Re: [dita] Conref Vs. Transclusion and Using Non-DITA Data As DITA

I don’t have time at the moment to read carefully through Chris’ note but I will observe that in any scenario where non-DITA source data is being treated as though it was data there will have to be some processor-specific processing applied and thus there will be processor-specific stuff in the DITA source, whether it’s a magic URI or something else.

That is, there’s nothing we can do *in the source* to change that part of the problem and therefore nothing we can do to make processing of that kind of data more interchangeable—it will always require processor-specific stuff, however that gets configured.

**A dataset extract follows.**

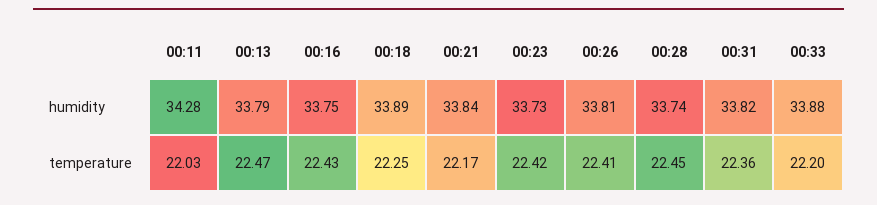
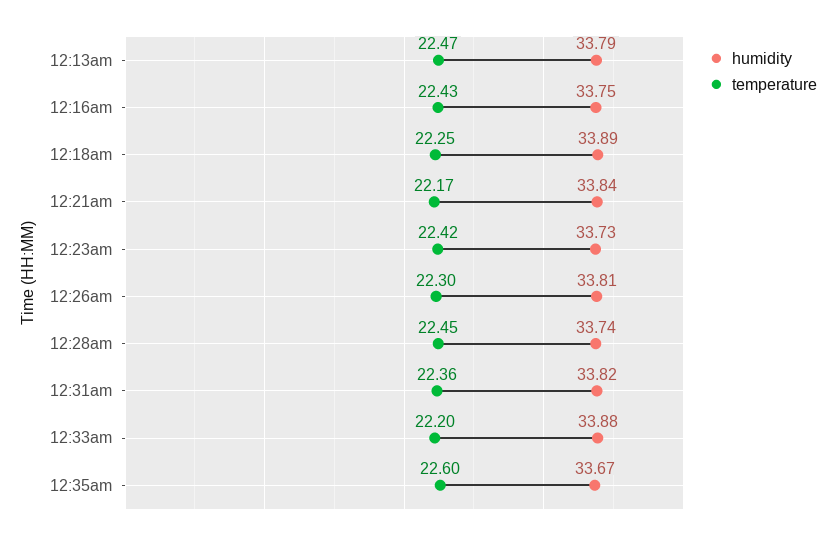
humidity, 00:11: 34.28 -> none
temperature, 00:11: 22.03 -> none
temperature, 00:26: 22.41 -> 22.3
humidity, 12:35am: none -> 33.67
temperature, 12:35am: none -> 22.6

One advantage of my magic URI approach is that it can be replaced with a non-magic version simply by statically generating the required DITA markup and changing the URI (which presumably you’ve isolated in a key definition). Nothing in the rest of the source document is effective. The disadvantage is that the fact that magic is required is signaled by the magic URI, which might be too obscure.

One advantage of Chris’ approach of using <include> with some signaling value of @parse is that it’s clear to an observer *of the source* that “magic goes here”. The disadvantage is that if you want to replace the magic with a reference to normal source you have to completely change the source from using <include> to using normal markup with conref.

I don’t see Chris’ approach as being more or less interchangeable than the magic URI approach, it’s only more obvious that configuration of the tools is required.

Which of these two sets of advantages and disadvantages is the more compelling I’m not sure.

I think we can also agree that the need for a general parameter mechanism is a constant for any approach—there has to be a way to configure the magic invocation in the source, regardless of what form that invocation takes.

I like the URI-based approach because it is general over all URI references, meaning it applies equally well to conref, topicref, and a new include element. It doesn’t require any architectural change to DITA.

But I suspect that most people would prefer the more obvious magic signaling in Chris’ proposal, even though it potentially requires more work to undo.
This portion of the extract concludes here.